Revista da Previdência Complementar: Hora de resgatar os FIPs

Por Martha Elizabeth Corazza – Matéria sobre Fundos de Investimentos em Participações (FIPs) publicada na edição nº 434 de maio/junho 2021

A redução do ganho real no mercado de títulos públicos leva as EFPCs a uma busca mais intensa a partir deste ano para encontrar oportunidades em investimentos alternativos. Entre eles, os Fundos de Investimento em Participações (FIPs), que voltam a ser debatidos na tentativa de se abandonar a imagem desfavorável deixada por alguns casos mal sucedidos. Há entidades que simplesmente vedaram esse veículo, mas há também cases muito bem-sucedidos de EFPCs que mantiveram um fluxo contínuo de alocação em FIPs e hoje colhem os resultados positivos da estratégia. 

“O sistema tem se aproximado desse mercado. Temos tido conversas com as associações que representam gestores de fundos e com a Previc para nos aproximar dos principais players a fim de desenvolver essa indústria no Brasil”, diz o Diretor Financeiro da Fundação Copel, José Carlos Lakoski. 

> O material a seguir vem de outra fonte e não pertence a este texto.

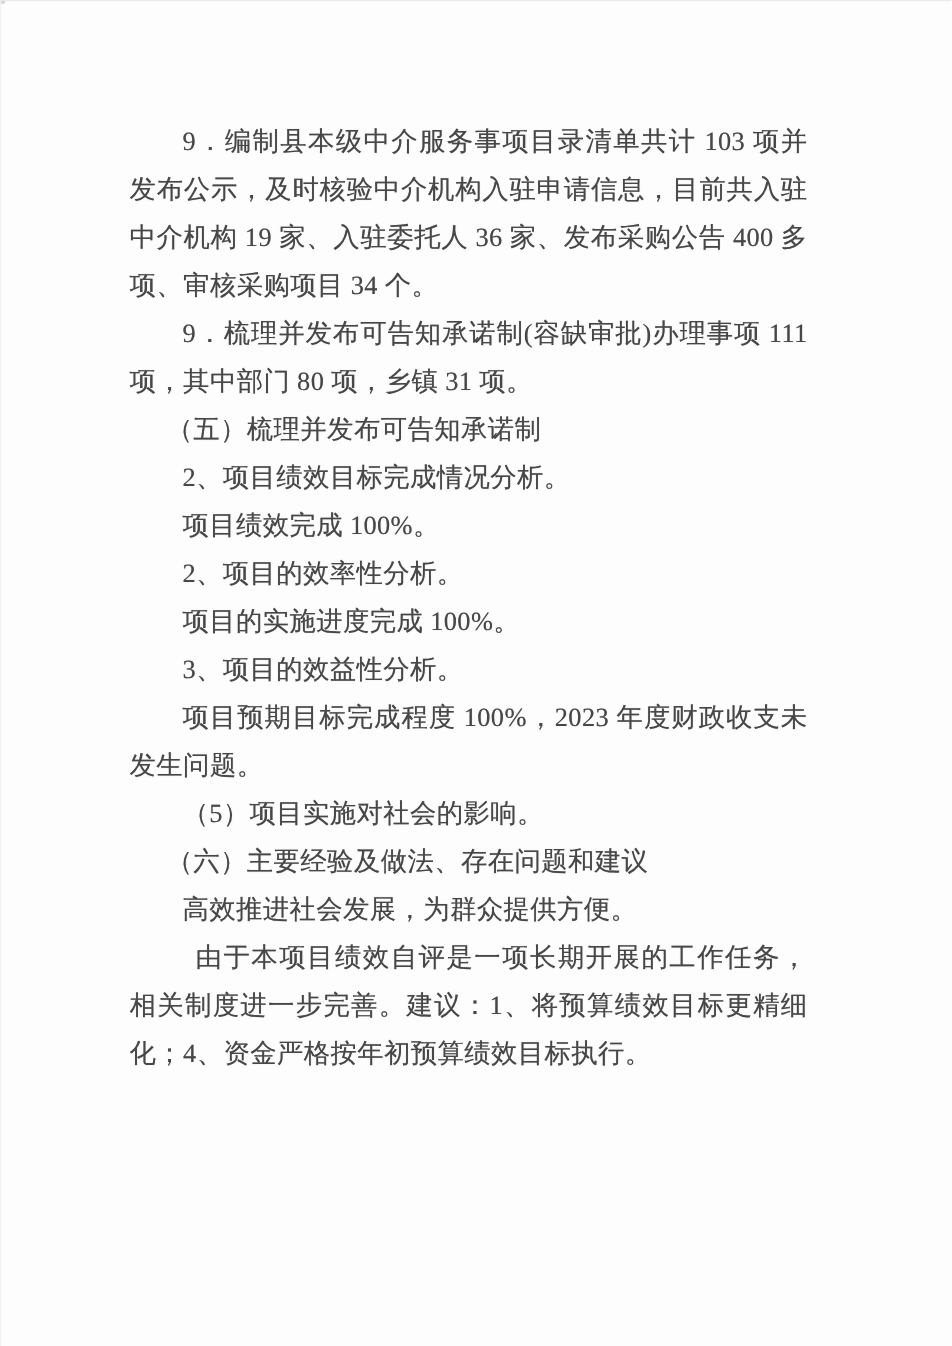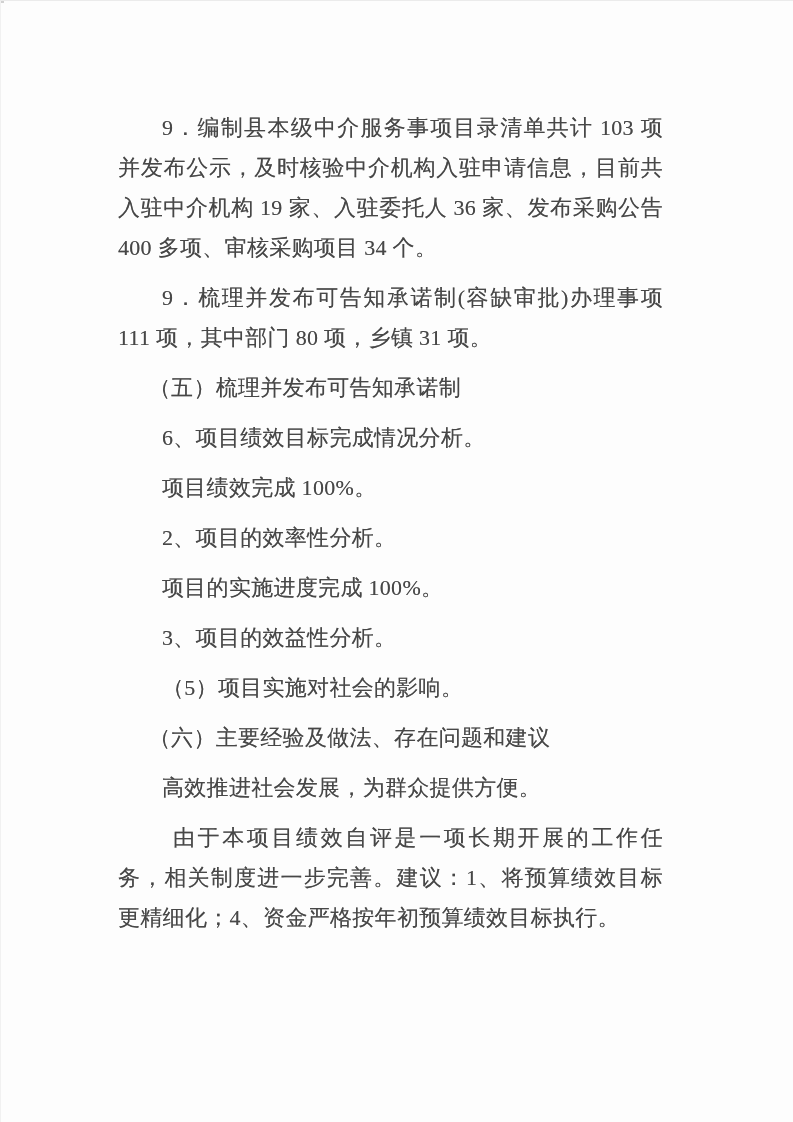"9．编制县本级中介服务事项目录清单共计 103" .para { margin: 10px -> 0 }
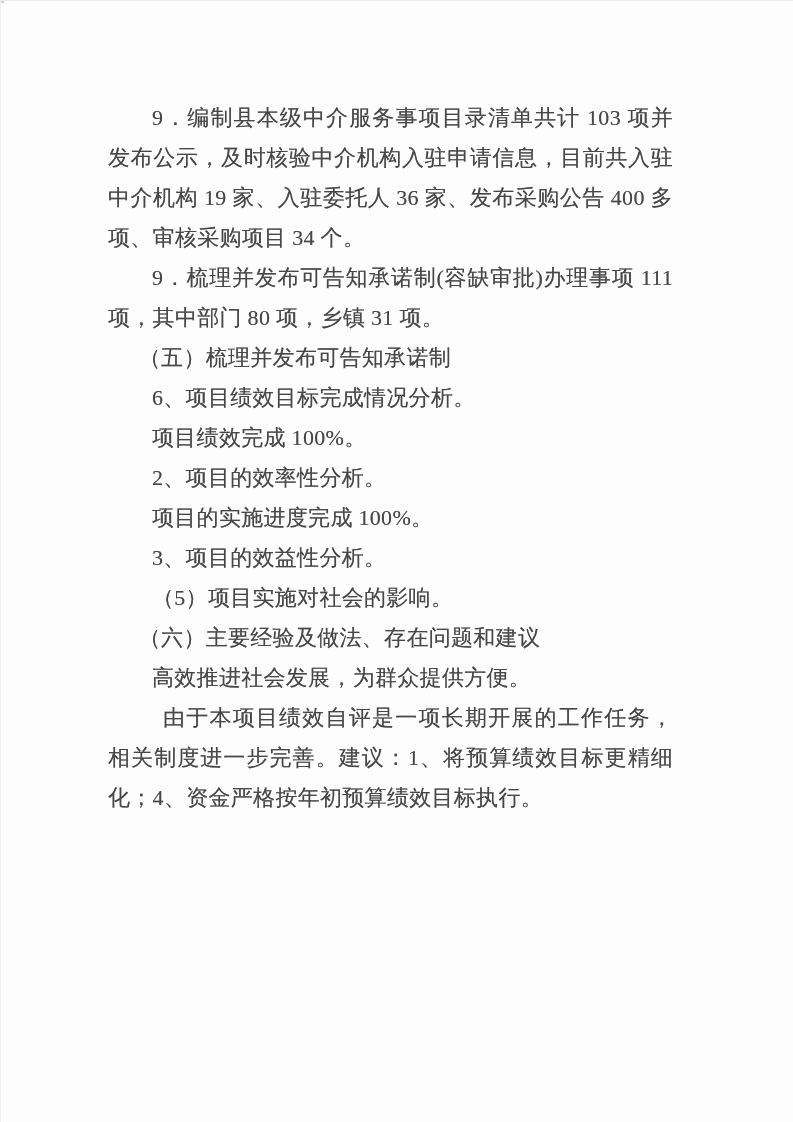"6、项目绩效目标完成情况分析。" p.para { text: 6 -> 2 }
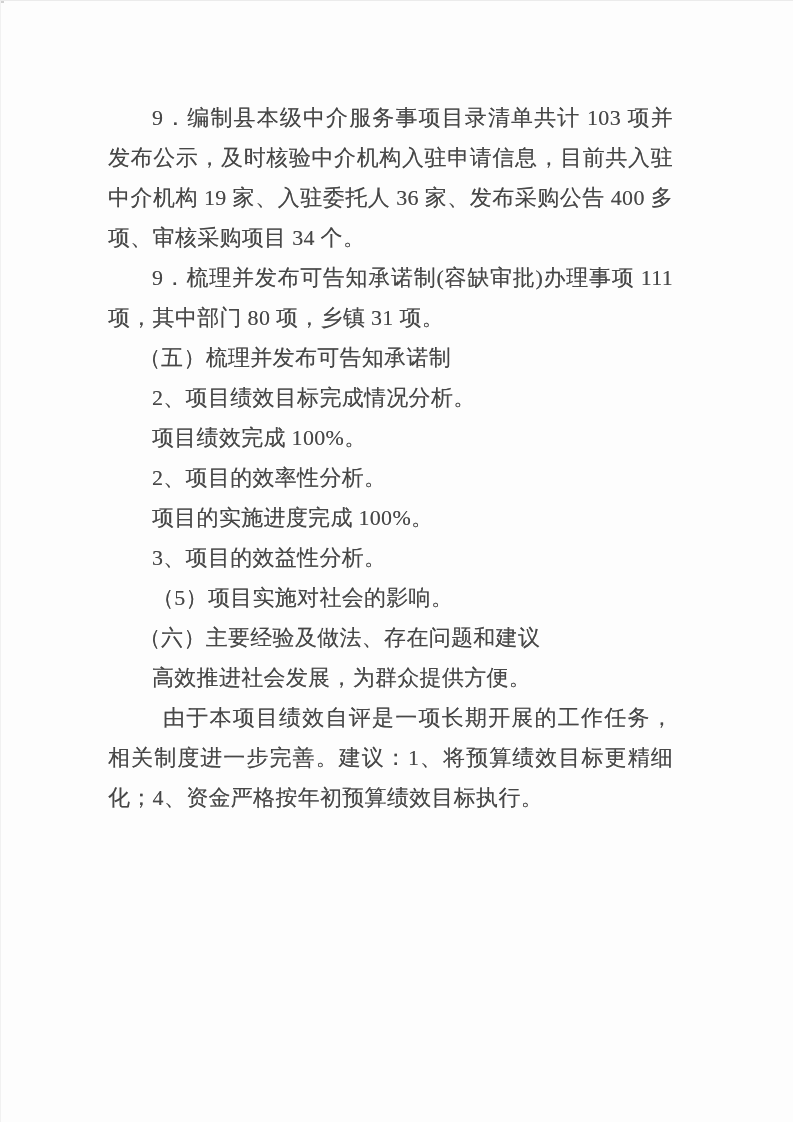"项目预期目标完成程度 100%，2023 年度财政收支未发生问题。" p.para { html: none -> <p>项目预期目标完成程度 100%，2023 年度财政收支未发生问题。</p> }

No mundo todo, os fundos de pensão, até por conta do perfil de seus passivos, têm um percentual relevante de private equity e de investimentos de longo prazo em suas carteiras. “São eles os grandes financiadores de infraestrutura, dos investimentos florestais, entre outros”, lembra Pedro De Biase, Sócio da Itajubá Investimentos. 

Por ser um mercado de empresas fechadas, abre-se mão da liquidez em troca de retornos superiores, mas no Brasil as fundações se retraíram nos últimos anos. “O juro muito alto ajudou a afastar a classe; além disso, algumas EFPCs cometeram erros no passado, mas hoje há uma oferta adequada de produtos para investimentos ilíquidos”, aponta De Biase. Ele cita os FIPs florestais, por exemplo, que já estão se tornando estruturais no Brasil, referência no manejo de florestas plantadas para a produção de celulose. “É importante que as EFPCs também liderem as conversas na área de projetos de infraestrutura, como fizeram 20 anos atrás.” 

Também é importante que as entidades saibam exatamente como o órgão fiscalizador, a Previc, vai atuar daqui para a frente em relação a essa classe de ativos. “Isso passa pela educação dos fiscais a respeito do que é um investimento ilíquido. As EFPCs, por sua vez, precisam compreender quais serão as informações cobradas pela fiscalização. É preciso ter transparência total dos dois lados”, sugere De Biase. 

Derrubar tabus –  Se algumas questões ligadas aos FIPs não podem ser esquecidas, o cenário de juro baixo hoje leva necessariamente à busca de novas classes, reflete Sérgio Wilson Ferraz Fontes, Diretor Presidente da fundação Real Grandeza. “O ambiente de juro baixo vai nos levar a ter mais FIPs. É um caminho para obter maiores prêmios em troca de menor liquidez, mas eles viraram um grande tabu, e não faz sentido manter esse tabu.” Fontes admite que nenhum sistema capitalizado de previdência no mundo pode prescindir de todas as classes de investimento e o fluxo de caixa no longo prazo dos FIPs tem tudo a ver com as EFPCs. Mas será preciso melhorar o processo de seleção de gestores, com bons track records e percentuais maiores de participação no negócio para dar mais confiança ao investidor. 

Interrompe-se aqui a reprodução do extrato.